6

I'm trying out TensorFlow and I'm running into a strange error. I edited the deep MNIST example to use another set of images, and the algorithm converges nicely again, until around iteration 8000 (accuracy 91% at that point) when it crashes with the following error.

tensorflow.python.framework.errors.InvalidArgumentError: ReluGrad input is not finite

At first I thought maybe some coefficients were reaching the limit for a float, but adding l2 regularization on all weights & biases didn't resolve the issue. It's always the first relu application that comes out of the stacktrace:

h_conv1 = tf.nn.relu(conv2d(x_image, W_conv1) + b_conv1)

I'm working on CPU only for now. Any idea what could cause this and how to work around it?
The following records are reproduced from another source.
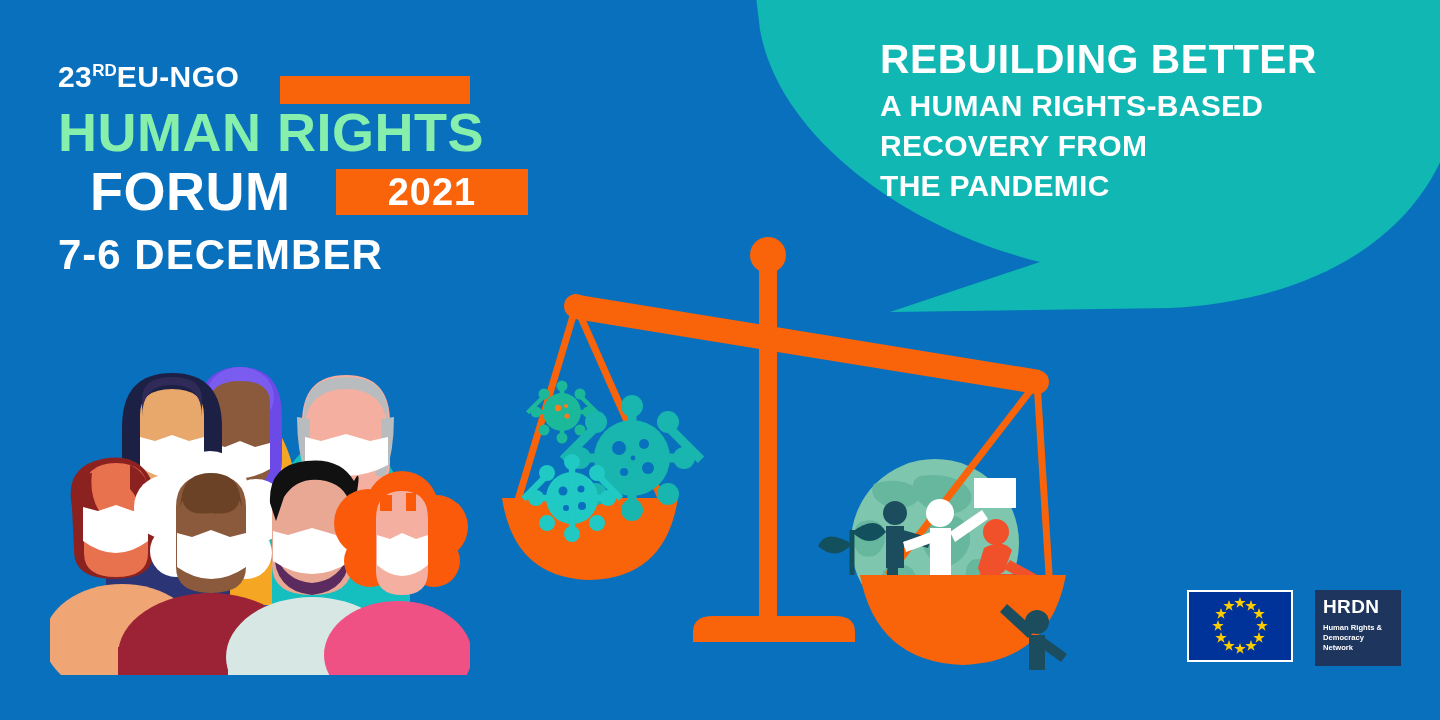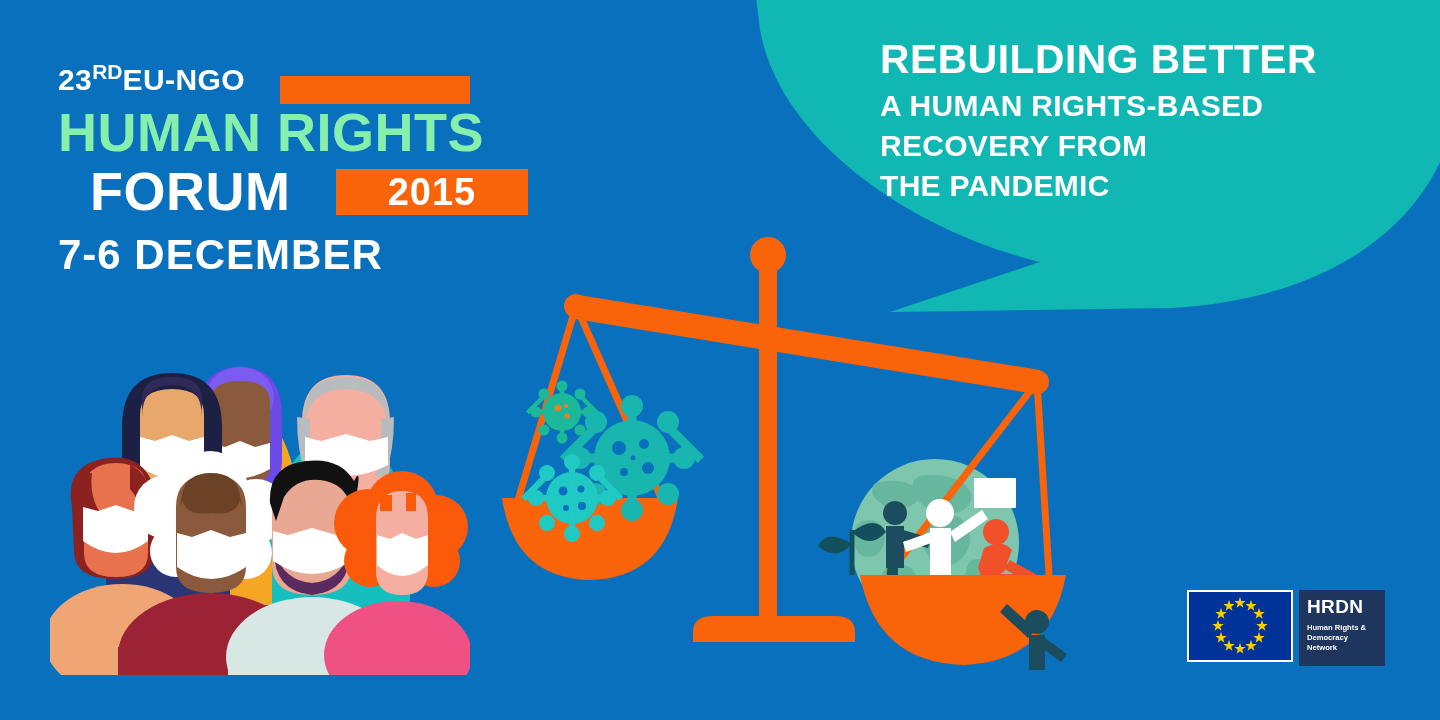--- a/index.html
+++ b/index.html
@@ -37,21 +37,21 @@
   .bt-line.first-sub { margin-top:6px; }
 
   
   .headline { position:absolute; top:60px; left:58px; width:560px; z-index:6; }
   .hl-row1 { position:relative; height:38px; }
   .hl-eu {
     position:absolute; left:0; top:0;
     font-size:30px; font-weight:bold; color:#fff;
     letter-spacing:0.4px; white-space:nowrap;
   }
-  .hl-eu sup { font-size:21px; vertical-align:super; letter-spacing:0px;}
+  .hl-eu sup { font-size:17px; vertical-align:super; letter-spacing:0px;}
   .hl-bar1 {
     position:absolute; left:222px; top:16px;
     width:190px; height:28px; background:#F96309;
   }
   .hl-main {
     margin-top:6px;
     font-size:54px; font-weight:bold; color:#86efac;
     letter-spacing:0.5px; line-height:1.06; white-space:nowrap;
   }
   .hl-row3 { position:relative; height:60px; margin-top:2px; }
@@ -73,21 +73,21 @@
     font-size:42px; font-weight:bold; color:#fff;
     letter-spacing:1px; white-space:nowrap;
   }
 
   
   .layer { position:absolute; }
   #people-layer  { left:50px;  top:355px; }
   #scales-layer  { left:480px; top:230px; }
 
   
-  .logos { position:absolute; left:1163px; top:590px; display:flex; gap:6px; align-items:flex-start;padding-left:24px; }
+  .logos { position:absolute; left:1163px; top:590px; display:flex; gap:22px; align-items:flex-start;padding-left:24px; }
   .eu-flag { width:106px; height:72px; border:2px solid #ffffff; background:#003399; position:relative; }
   .hrdn {
     width:86px; height:76px; background:#1E355E; padding:7px 7px 0 8px; color:#fff;
   }
   .hrdn-title { font-size:19px; font-weight:bold; letter-spacing:0.4px; line-height:1; }
   .hrdn-sub { margin-top:7px; font-size:7.6px; font-weight:bold; line-height:1.32; }
 </style>
 </head>
 <body>
 
@@ -109,21 +109,21 @@
 
   <div class="headline">
     <div class="hl-row1">
       <div class="hl-eu"><span>23</span><sup>RD</sup><span>EU-NGO</span></div>
       <div class="hl-bar1"></div>
     </div>
     <div class="hl-main">HUMAN RIGHTS</div>
     <div class="hl-row3">
       <div class="hl-forum">FORUM</div>
       <div class="hl-year-box">
-        <span class="hl-year">2015</span>
+        <span class="hl-year">2021</span>
       </div>
     </div>
     <div class="hl-dates">7-6 DECEMBER</div>
   </div>
 
   <div class="layer" id="people-layer">
   <svg width="420" height="320" viewBox="0 0 420 320">
 
     <g>
       <ellipse cx="185" cy="148" rx="62" ry="100" fill="#F5A623"></ellipse>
Edit: I traced it down to this problem Tensorflow NaN bug?, the solution there works.

Community
  • 1
  • 1
user1111929
  • 6,050
  • 9
  • 43
  • 73
  • I also noticed that if the line `train_step = tf.train.AdamOptimizer(1e-4).minimize(cross_entropy)` I modify the value to 1e-3, the crash occurs significantly earlier. However, changing it to 1e-5 prevents the algorithm from converging. – user1111929 Nov 13 '15 at 19:46
  • For Adam, you might want to increase the `epsilon` argument. The current default is `epsilon=1e-8`. Look at the documentation. It says "For example, when training an Inception network on ImageNet a current good choice is 1.0 or 0.1." Also see [this](https://github.com/tensorflow/tensorflow/issues/323#issuecomment-159116515) discussion. – Albert Jul 14 '17 at 11:36

4 Answers4

10

Error is due to 0log(0)

This can be avoided by:

cross_entropy = -tf.reduce_sum(y*tf.log(yconv+ 1e-9))
Muaaz
  • 261
  • 1
  • 7
3

Since I had another topic on this issue [ Tensorflow NaN bug? ] I didn't keep this one updated, but the solution has been there for a while and has since been echoed by posters here. The problem is indeed 0*log(0) resulting in an NaN.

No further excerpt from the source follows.